:: PROBLEM STATEMENT ::
Your response to the data below should hold nothing except the lines from the one containing "background: #86efac ->" down to the one containing "margin-top: 4px ->", reproduced exactly and without pictures.

INPUT MATERIAL Block Start

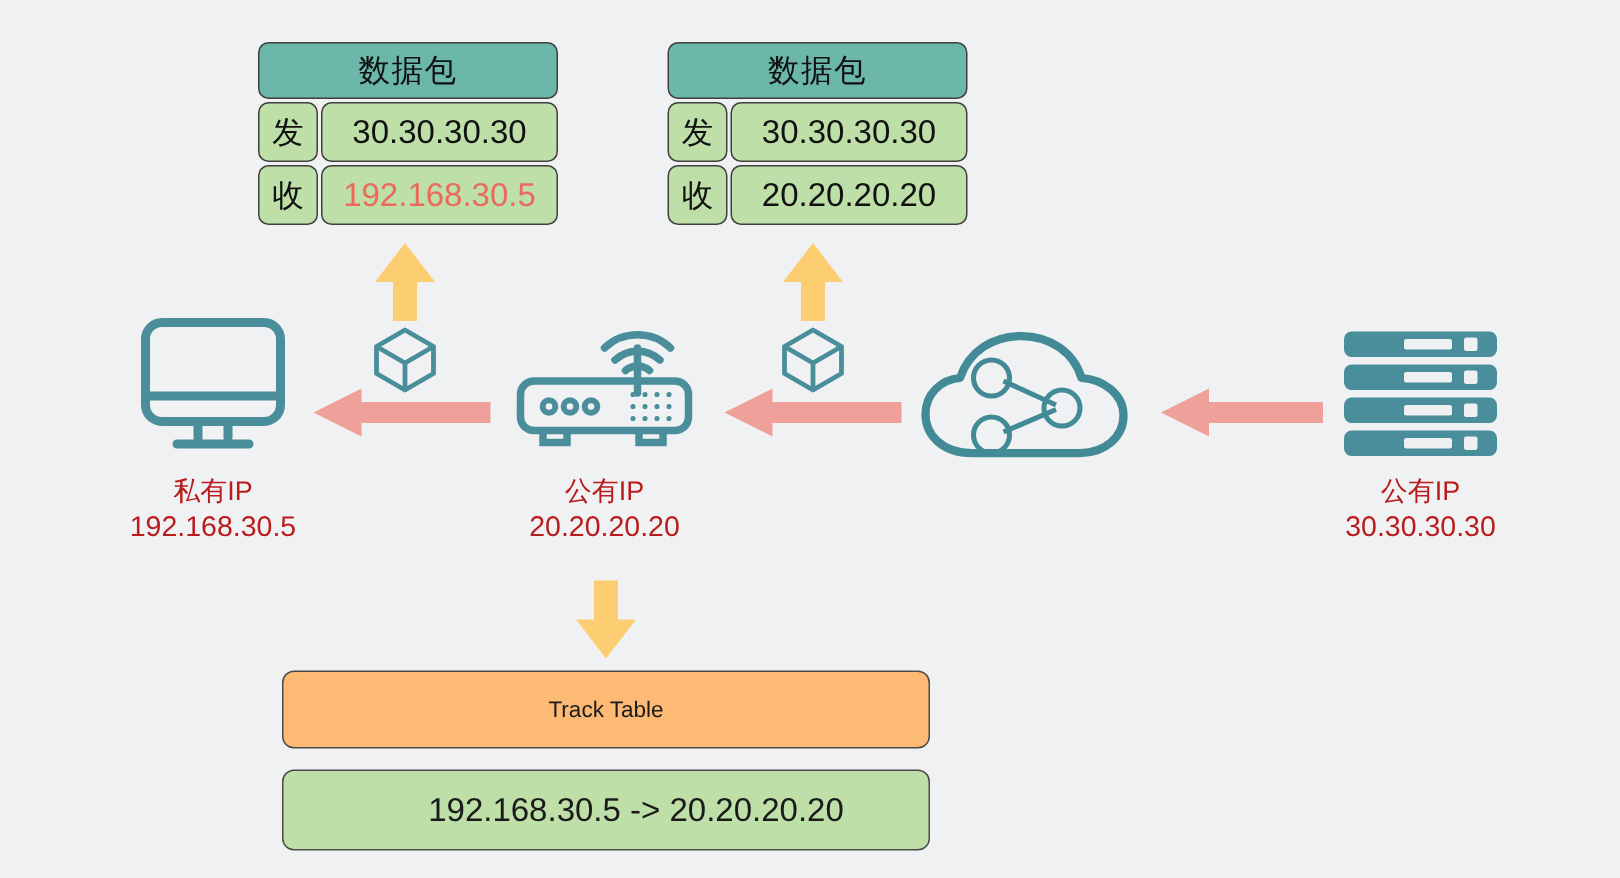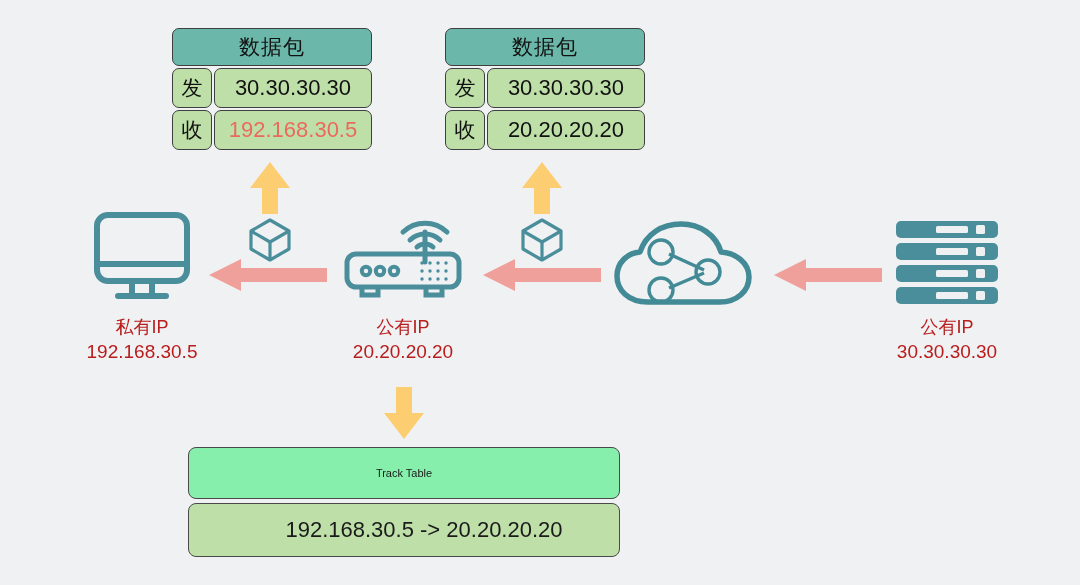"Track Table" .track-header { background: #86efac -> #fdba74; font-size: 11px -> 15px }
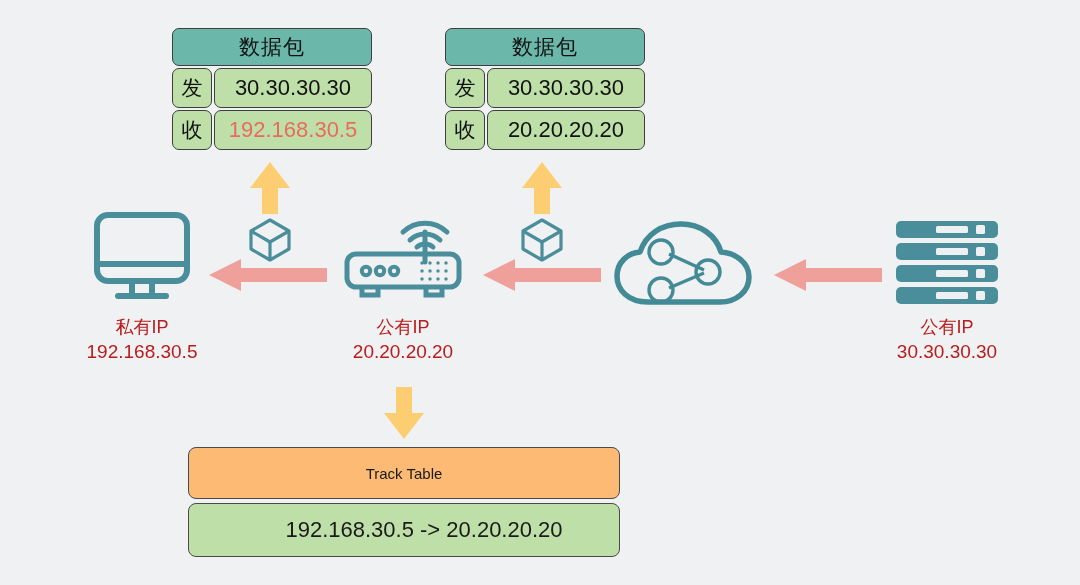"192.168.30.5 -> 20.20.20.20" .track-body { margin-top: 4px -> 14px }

INPUT MATERIAL Block End
INPUT MATERIAL Block Start

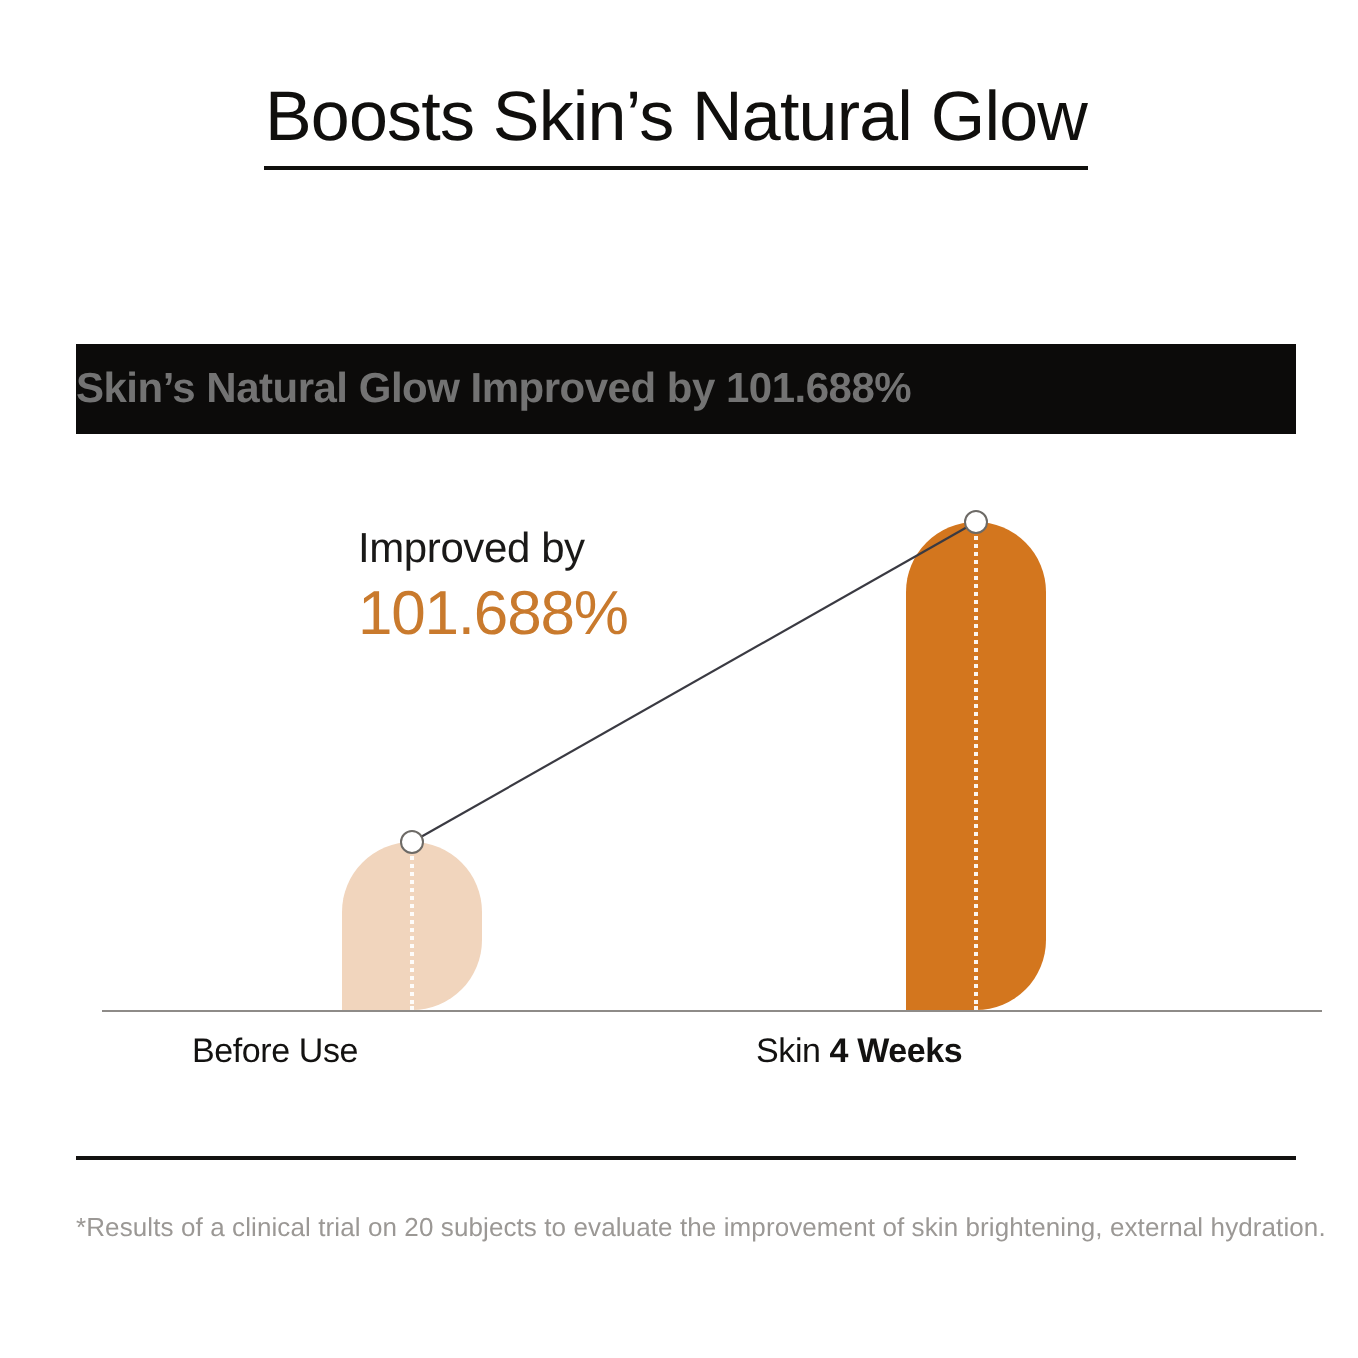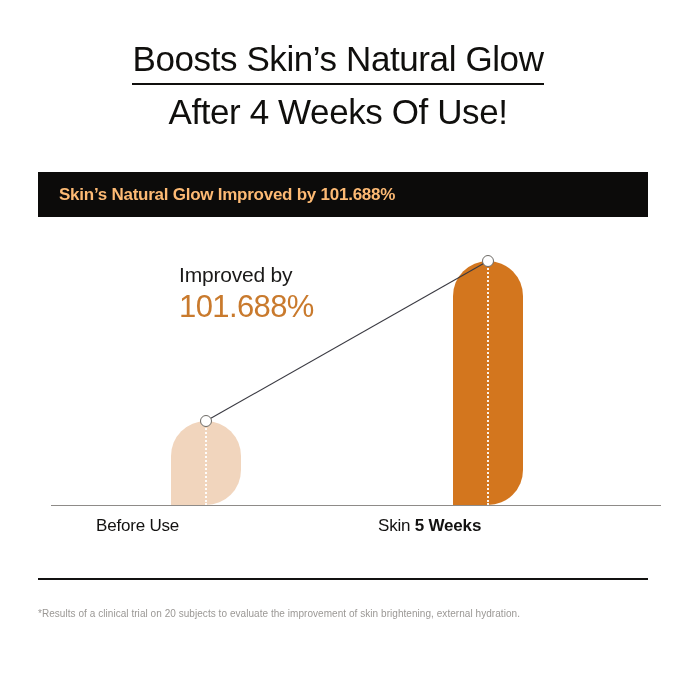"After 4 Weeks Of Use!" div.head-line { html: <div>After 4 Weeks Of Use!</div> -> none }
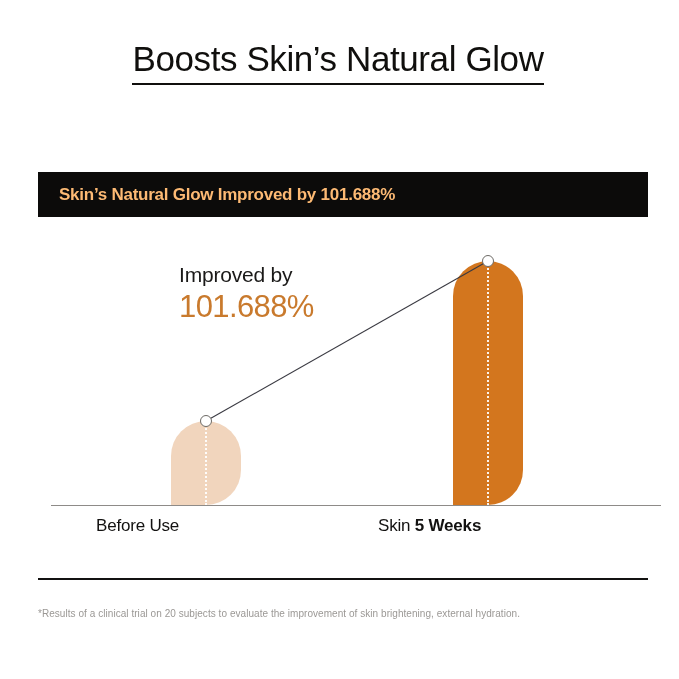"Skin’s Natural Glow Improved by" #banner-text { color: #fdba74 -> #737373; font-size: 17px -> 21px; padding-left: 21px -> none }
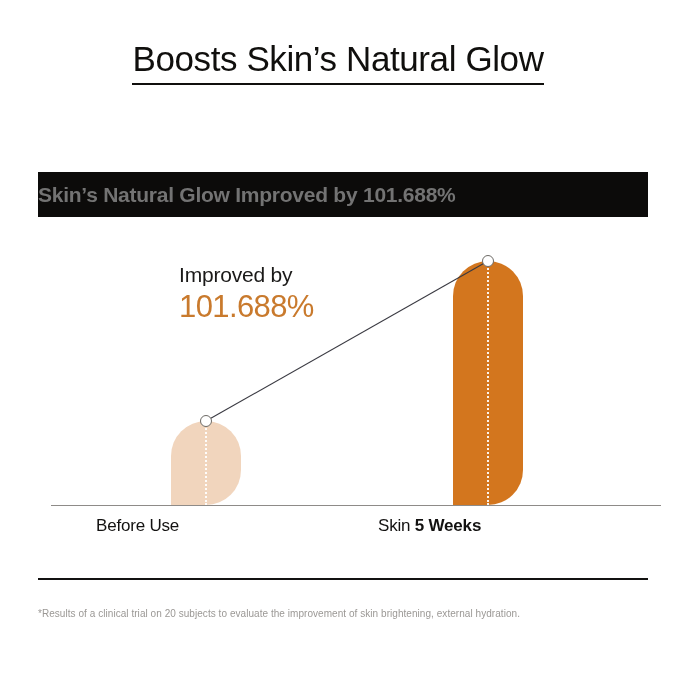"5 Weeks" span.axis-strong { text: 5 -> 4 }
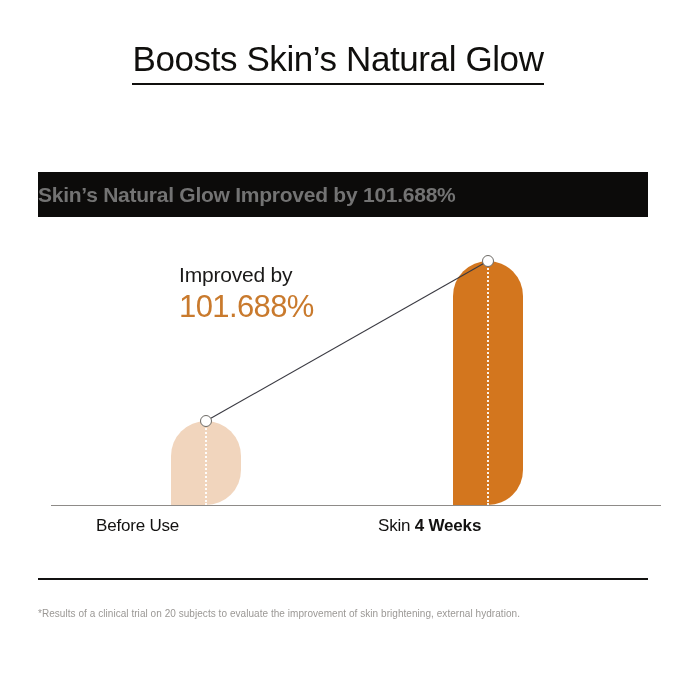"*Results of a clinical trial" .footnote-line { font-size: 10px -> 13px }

INPUT MATERIAL Block End
INPUT MATERIAL Block Start

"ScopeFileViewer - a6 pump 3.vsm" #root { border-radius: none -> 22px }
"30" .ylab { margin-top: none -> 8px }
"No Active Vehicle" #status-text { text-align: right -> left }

INPUT MATERIAL Block End

:: ANSWER TO THIS PROBLEM ::
"Track Table" .track-header { background: #86efac -> #fdba74; font-size: 11px -> 15px }
"192.168.30.5 -> 20.20.20.20" .track-body { margin-top: 4px -> 14px }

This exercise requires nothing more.